Embaixadores apresentam visões diferentes para participação do Brasil nas negociações da Alca



A Comissão Parlamentar Conjunta do Mercosul reuniu duas posturas antagônicas quanto à participação do Brasil nas negociações para estabelecimento da Área de Livre Comércio das Américas. Enquanto o embaixador José Botafogo Gonçalves, que representa o Brasil nas negociações do Mercosul, entende que o país deve participar das negociações, o embaixador Samuel Pinheiro Guimarães acha que a Alca acabará por sepultar o próprio Mercosul.

Em reunião realizada nesta terça-feira (dia 11), Botafogo Gonçalves afirmou que a saída das negociações da Alca "acrescenta mais riscos ao Brasil, pois significa não estar lá para defender nossos interesses". Para ele, a retirada do Brasil das conversas prévias não será acompanhada pelos países do Mercosul.

- O Brasil sair da Alca é tudo o que o americano quer, porque então não haverá nenhuma resistência para fazerem valer seus interesses - disse o embaixador.

Já o embaixador Samuel Pinheiro Guimarães vê na assinatura do tratado a impossibilidade de o país empreender políticas industrial e tecnológica dignas deste nome. Sem liberdade para impor barreiras tarifárias, o país não poderá proteger setores mais sensíveis de sua economia, afirmou o embaixador.

Para ele, é uma falácia aceitar a premissa de que a economia brasileira é competitiva como a americana. Afirmou que o grau de competitividade das empresas brasileiras - e também das empresas estrangeiras instaladas no Brasil - pode ser medido pela "dificuldade enorme" que ambas tem para exportar seus produtos.

Pinheiro Guimarães afirmou que o Mercosul deixaria de existir, do ponto de vista comercial, com o fim das barreiras. Lembrou que o bloco sul-americano já tem uma grande dificuldade de coordenar políticas macroeconômicas, como as políticas cambial e tributária.

Para ele, é uma ilusão julgar que a Alca aumentaria os investimentos estrangeiros no Brasil.
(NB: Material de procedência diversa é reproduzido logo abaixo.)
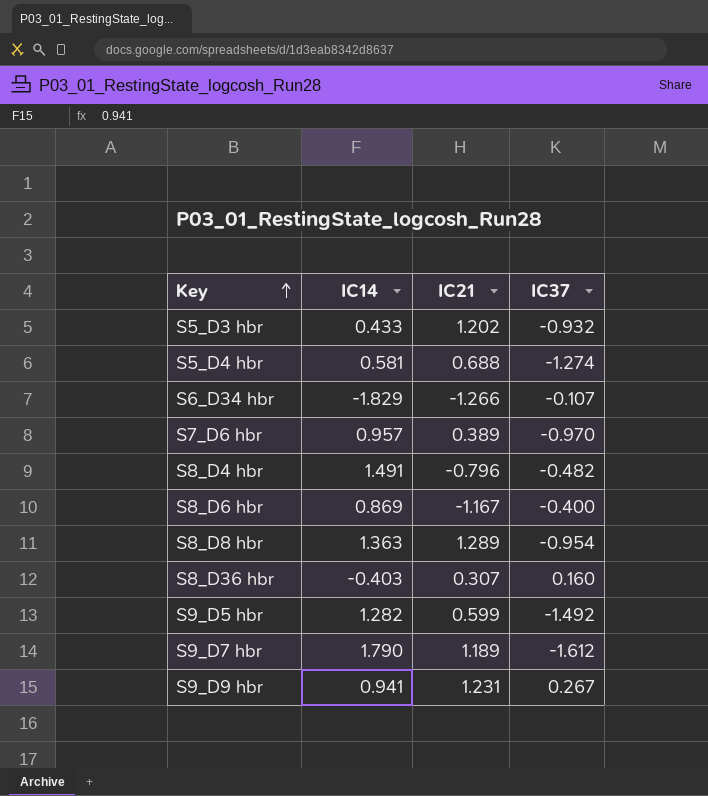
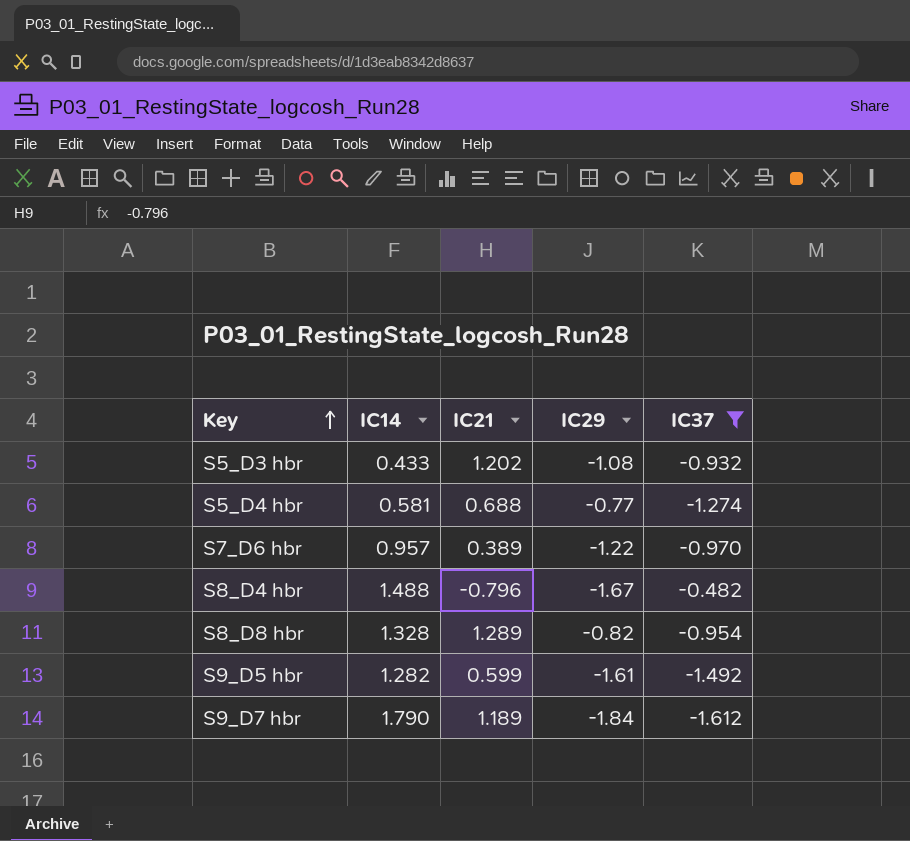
filter: none -> IC37 <= -0.482
column IC29 | position: none -> 4
S8_D4 hbr | IC14: 1.491 -> 1.488
S8_D8 hbr | IC14: 1.363 -> 1.328

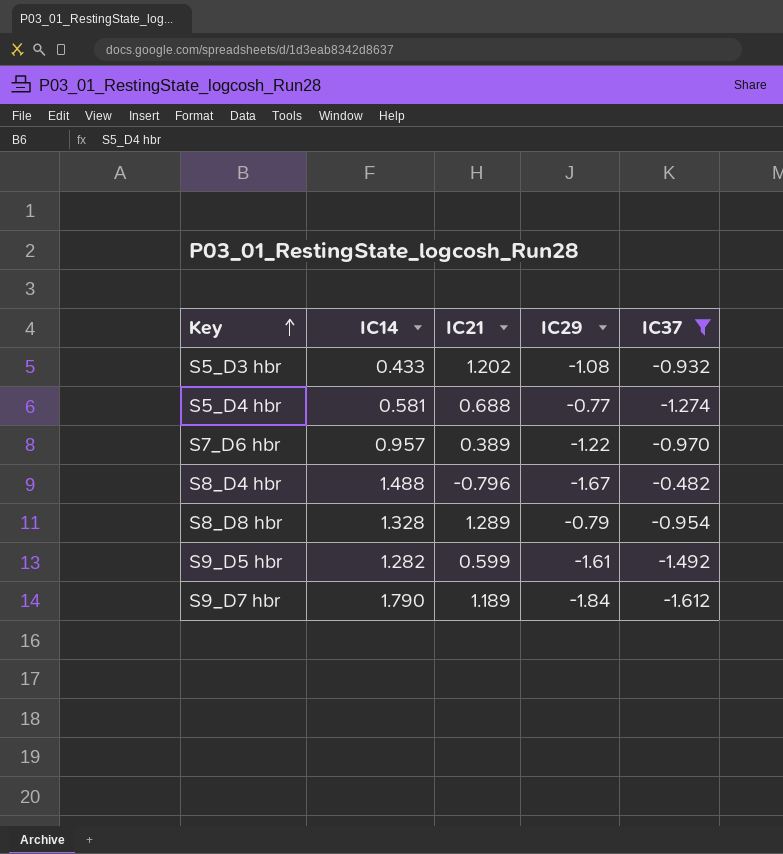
S8_D8 hbr | IC29: -0.82 -> -0.79

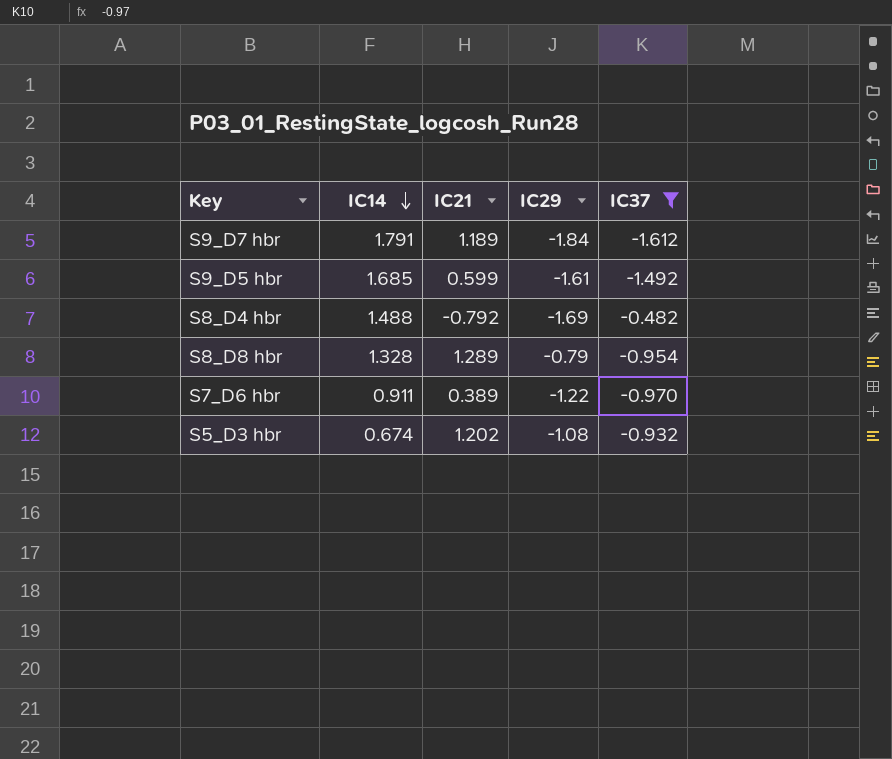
row order: Key ascending -> IC14 descending
row S5_D4 hbr: 0.581 | 0.688 | -0.77 | -1.274 -> none
S9_D7 hbr | IC14: 1.790 -> 1.791
S9_D5 hbr | IC14: 1.282 -> 1.685
S8_D4 hbr | IC21: -0.796 -> -0.792
S8_D4 hbr | IC29: -1.67 -> -1.69
S7_D6 hbr | IC14: 0.957 -> 0.911
S5_D3 hbr | IC14: 0.433 -> 0.674

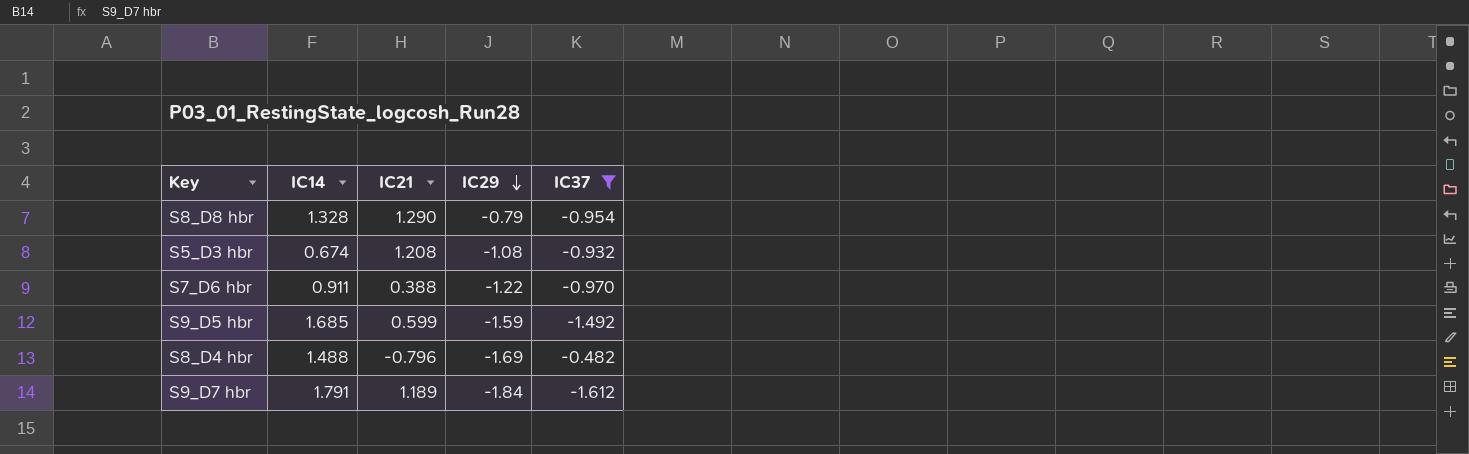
row order: IC14 descending -> IC29 descending
S8_D8 hbr | IC21: 1.289 -> 1.290
S5_D3 hbr | IC21: 1.202 -> 1.208
S7_D6 hbr | IC21: 0.389 -> 0.388
S9_D5 hbr | IC29: -1.61 -> -1.59
S8_D4 hbr | IC21: -0.792 -> -0.796

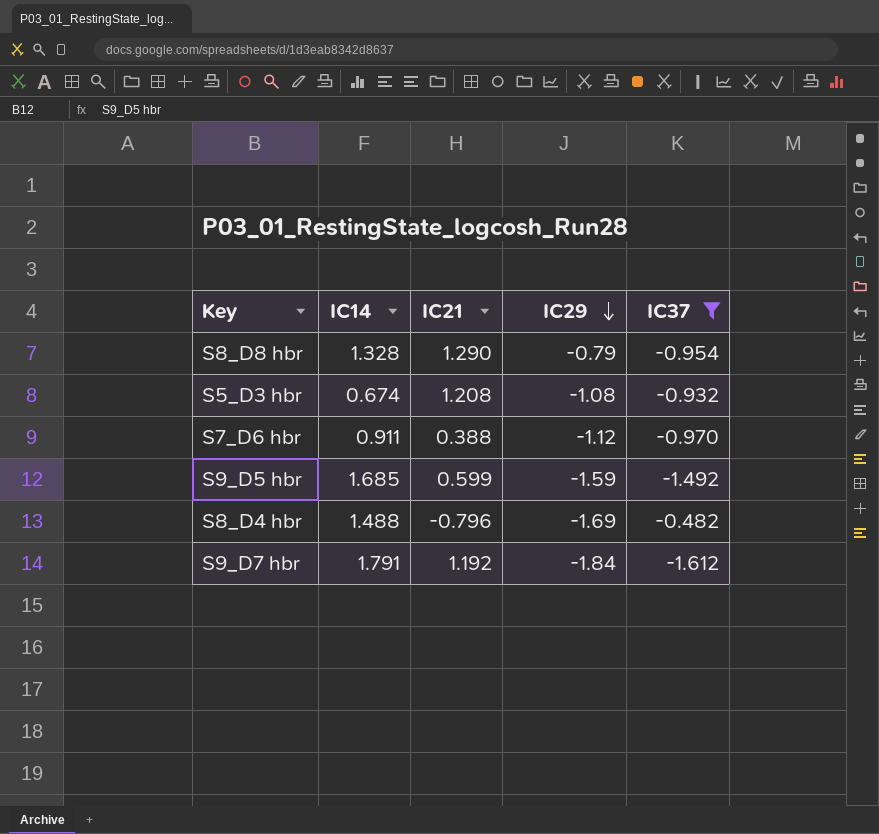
S7_D6 hbr | IC29: -1.22 -> -1.12
S9_D7 hbr | IC21: 1.189 -> 1.192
O maior perigo, afirmou, é o contrário: que os capitais aqui investidos regressem aos países de origem, para racionalizar a produção e abastecer os mercados estrangeiros a partir de lá.

Pinheiro Guimarães criticou o fato de a Alca ter uma data para entrar em funcionamento, enquanto outros problemas brasileiros, como a fome, a miséria e dificuldades de infra-estrutura, não tenham data fixa para serem resolvidos.

O senador José Fogaça (PMDB-RS) argumentou que o Japão e os Estados Unidos não têm acordos de livre comércio, mas tarifas aduaneiras tão baixas que eles seriam o próprio livre comércio. Disse também que com a constituição da União Européia houve um grande aporte de recursos para países mais pobres, como Portugal e Espanha.

O embaixador Pinheiro Guimarães respondeu que países como os Estados Unidos têm, sim, tarifas altas, que usam para proteger setores como o de automóveis e o siderúrgico. Disse também que a formação do bloco econômico europeu previu o aporte de recursos para melhoria da infra-estrutura dos países mais pobres, caso de Portugal e Espanha, mas que isto não está previsto nas negociações sobre a Alca.

A senadora Emilia Fernandes (PT-RS) elogiou o presidente da comissão, senador Roberto Requião (PMDB-PR), por transformá-la em um verdadeiro fórum de debates. Lembrando que o Mercosul é "uma questão fundamental para fortalecimento do país", afirmou que a formação da Alca "ainda tem muitas perguntas que não foram respondidas" .

Ao final da reunião, Requião apresentou proposta formulada por Fogaça para que se dê início à formação da "comunidade de cidadania latino-americana", com direitos iguais para os cidadãos. Com a aprovação da proposta, ele determinou que sejam convidados os embaixadores de Argentina, Paraguai e Uruguai para debaterem o assunto na próxima reunião da comissão, terça-feira que vem (dia 20).